Cuando le otorgaron el Nobel —el único premio que le faltaba, el que le debían— aquel 7 de octubre de 2010, apenas tres días antes del cumpleaños de mi madre, quienes escuchábamos en vivo el anuncio de la Academia Sueca a través de RPP, estallamos en alegría. Un colega derramó su café sobre unos documentos; otros aplaudieron. Todos sentimos que, por fin, se hacía justicia: una que Jorge Luis Borges no alcanzó, y que el propio Vargas Llosa alguna vez calificó como “la mayor injusticia literaria”. En su discurso en Estocolmo, expresó: “Resucitaría a Borges para darle el Nobel que también merecía”. También mencionó que César Vallejo debió ser galardonado, y que su obra era, sencillamente, monumental.

Demócrata, liberal y apasionado de la vida, Vargas Llosa fue vencido en las elecciones de aquel nefasto mayo de 1990, frente al dictadorzuelo Alberto Fujimori. Mientras Vargas Llosa proponía un “shock” económico necesario, Fujimori aseguraba que jamás aplicaría algo semejante. Ya sabemos cómo terminó la historia.
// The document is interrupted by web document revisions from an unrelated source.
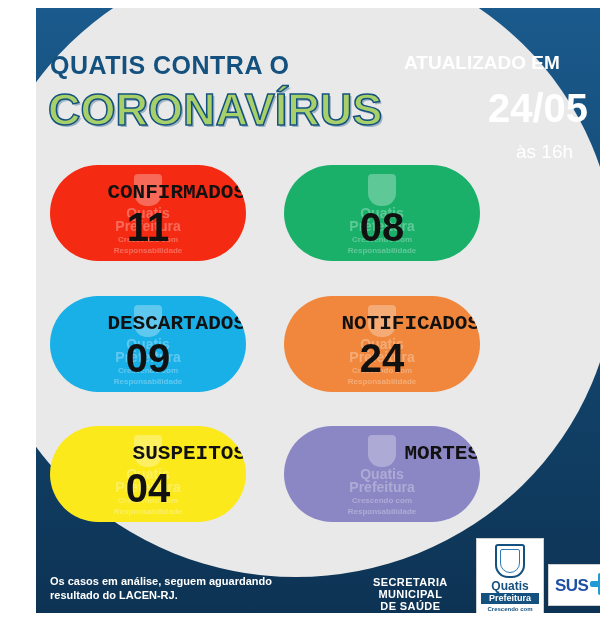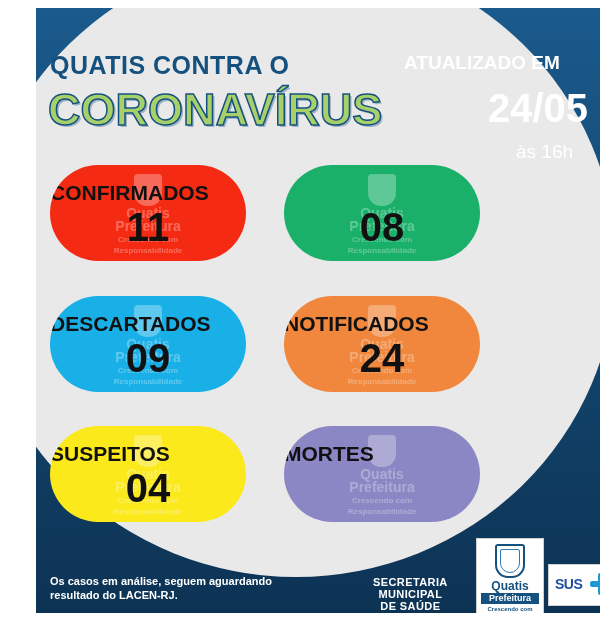--- a/index.html
+++ b/index.html
@@ -133,11 +133,12 @@
     top: 16px;
     left: 0;
     right: 0;
-    text-align: left;
+    text-align: right;
     font-size: 21px;
     font-weight: bold;
     color: #111111;
     z-index: 2;
+    font-family: Liberation Mono, monospace;
   }
   .card .c-value {
     position: absolute;

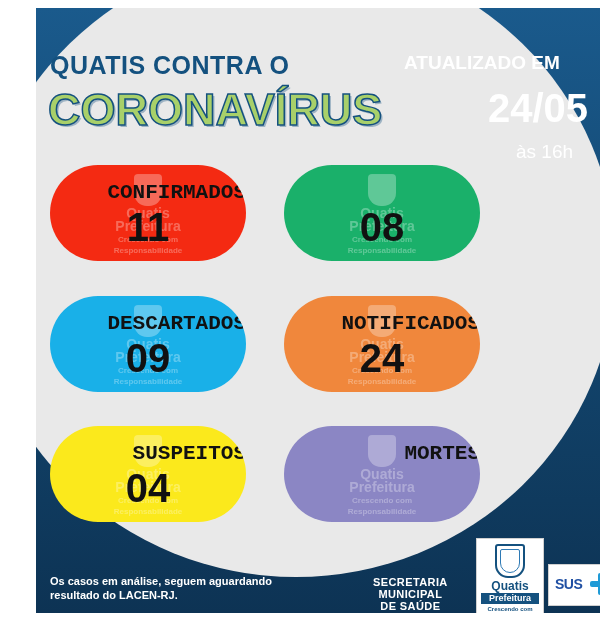--- a/index.html
+++ b/index.html
@@ -235,7 +235,7 @@
     position: absolute;
     left: 6px;
     top: 11px;
-    font-size: 14px;
+    font-size: 17px;
     font-weight: bold;
     color: #1f4fa3;
     letter-spacing: -0.5px;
Mario se exilió, y fue injustamente criticado por aceptar la nacionalidad española, algo que cualquiera de nosotros podría hacer si así lo decidiera.

Siempre opuesto a las dictaduras —tras comprobar en carne propia los resultados del régimen cubano y del soviético—, Vargas Llosa me convirtió en un mejor lector: más atento, constante y perspicaz. Lituma en los Andes, ¿Quién mató a Palomino Molero?, Las travesuras de la niña mala y Conversación en la Catedral han sido un deleite en mi vida lectora.

El mejor homenaje que podemos rendirle es releerlo, quienes ya hemos abierto alguna de sus páginas; y descubrirlo, quienes aún no se han aventurado en esa cruzada que es leer un buen libro en estos tiempos.

Gracias, Mario, por tu incansable lucha por hacer de la literatura tu vida, y con ello enseñarnos a sentir y amar con profundidad las letras. Porque a través de ti, aprendimos que la literatura no solo se lee: se vive.